### REQUIREMENT
Reproduce every entry below precisely; do not include the pictures.

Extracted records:
━━━━

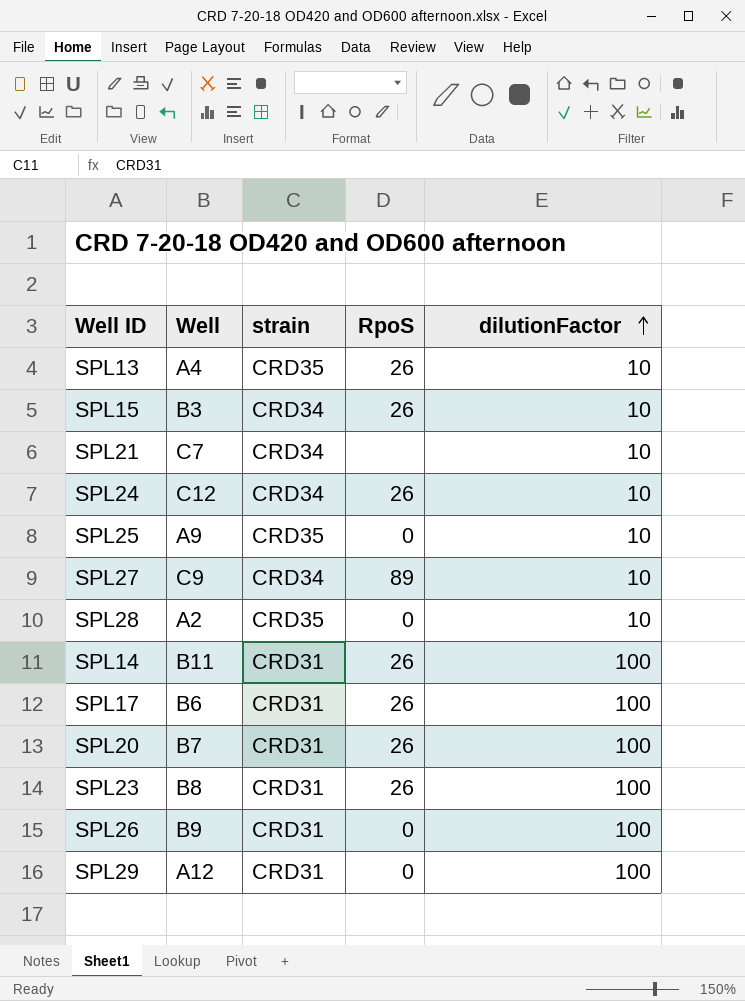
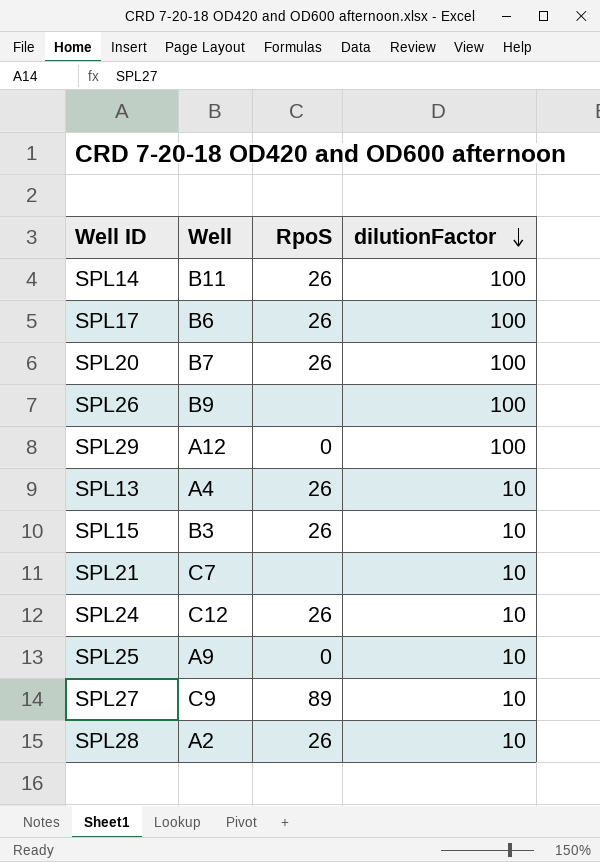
row order: dilutionFactor ascending -> dilutionFactor descending
column strain | position: 3 -> none
row SPL23: B8 | CRD31 | 26 | 100 -> none
SPL26 | RpoS: 0 -> none
SPL28 | RpoS: 0 -> 26

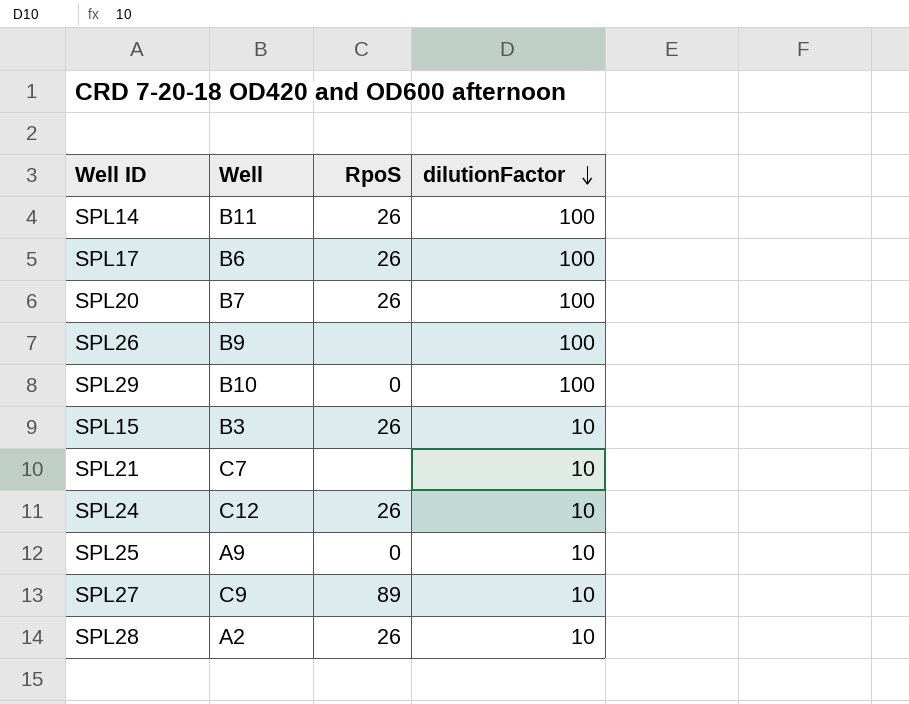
row SPL13: A4 | 26 | 10 -> none
SPL29 | Well: A12 -> B10

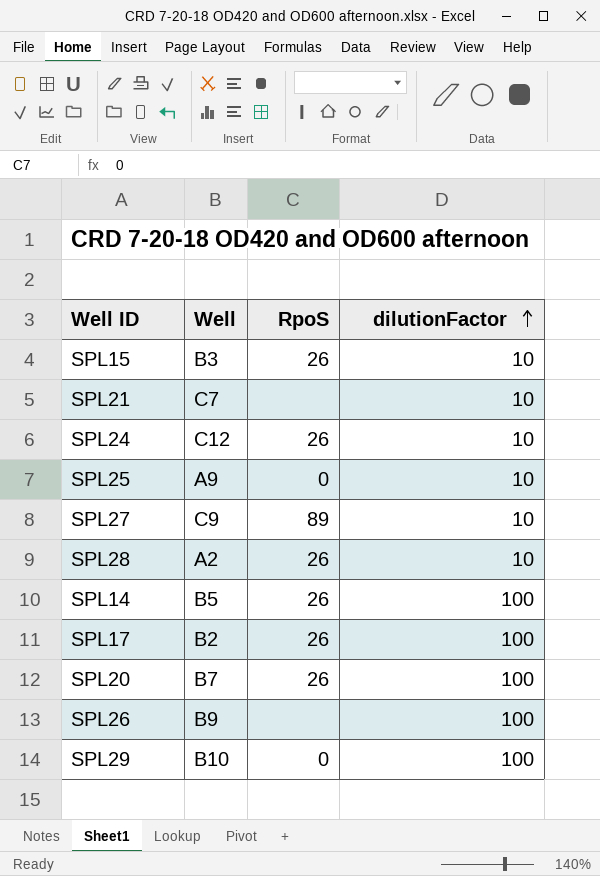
row order: dilutionFactor descending -> dilutionFactor ascending
SPL14 | Well: B11 -> B5
SPL17 | Well: B6 -> B2

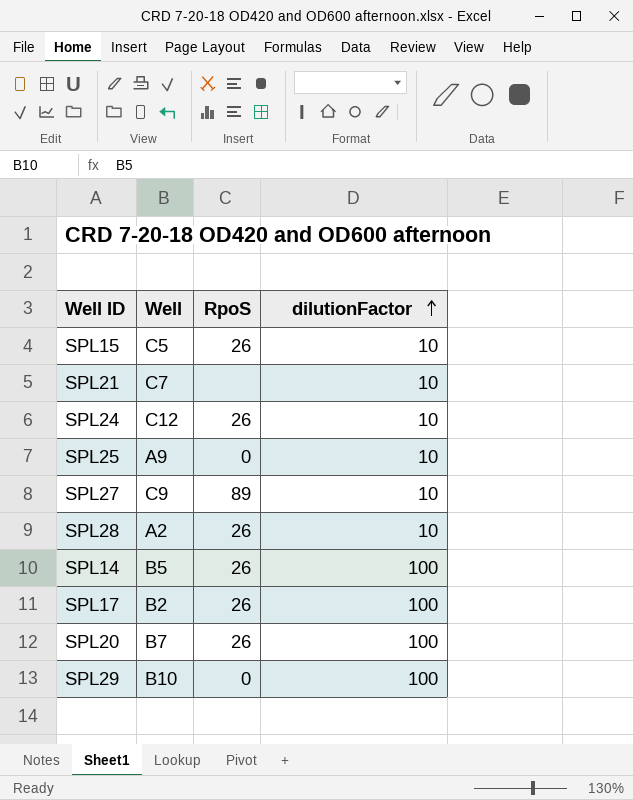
row SPL26: B9 | none | 100 -> none
SPL15 | Well: B3 -> C5

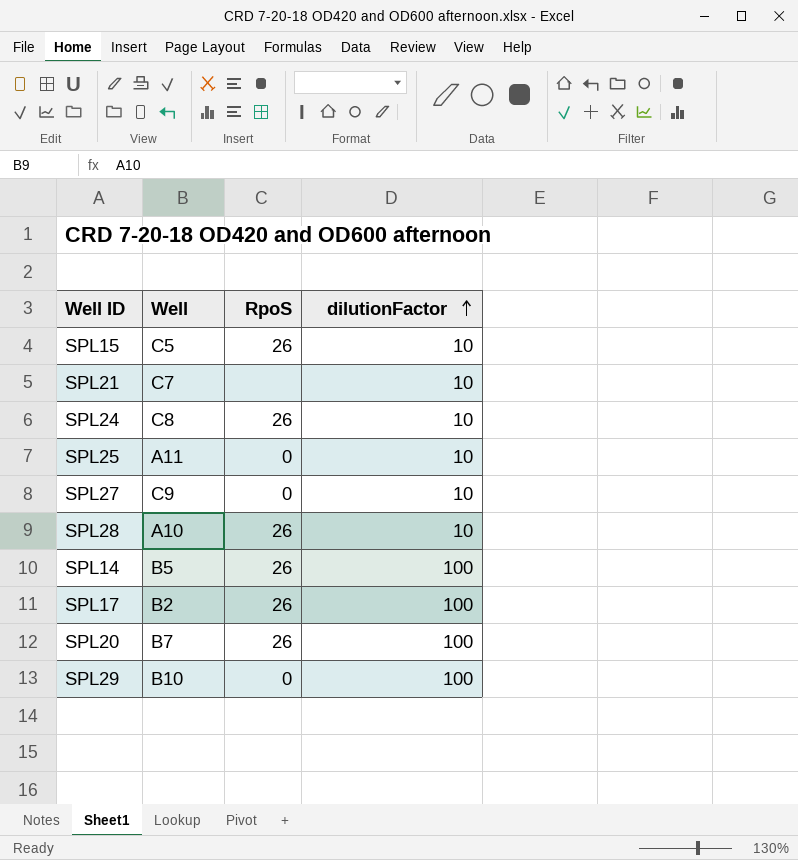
SPL24 | Well: C12 -> C8
SPL25 | Well: A9 -> A11
SPL27 | RpoS: 89 -> 0
SPL28 | Well: A2 -> A10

━━━━

### EXERCISE RESPONSE
row order: dilutionFactor ascending -> dilutionFactor descending
column strain | position: 3 -> none
row SPL23: B8 | CRD31 | 26 | 100 -> none
SPL26 | RpoS: 0 -> none
SPL28 | RpoS: 0 -> 26

row SPL13: A4 | 26 | 10 -> none
SPL29 | Well: A12 -> B10

row order: dilutionFactor descending -> dilutionFactor ascending
SPL14 | Well: B11 -> B5
SPL17 | Well: B6 -> B2

row SPL26: B9 | none | 100 -> none
SPL15 | Well: B3 -> C5

SPL24 | Well: C12 -> C8
SPL25 | Well: A9 -> A11
SPL27 | RpoS: 89 -> 0
SPL28 | Well: A2 -> A10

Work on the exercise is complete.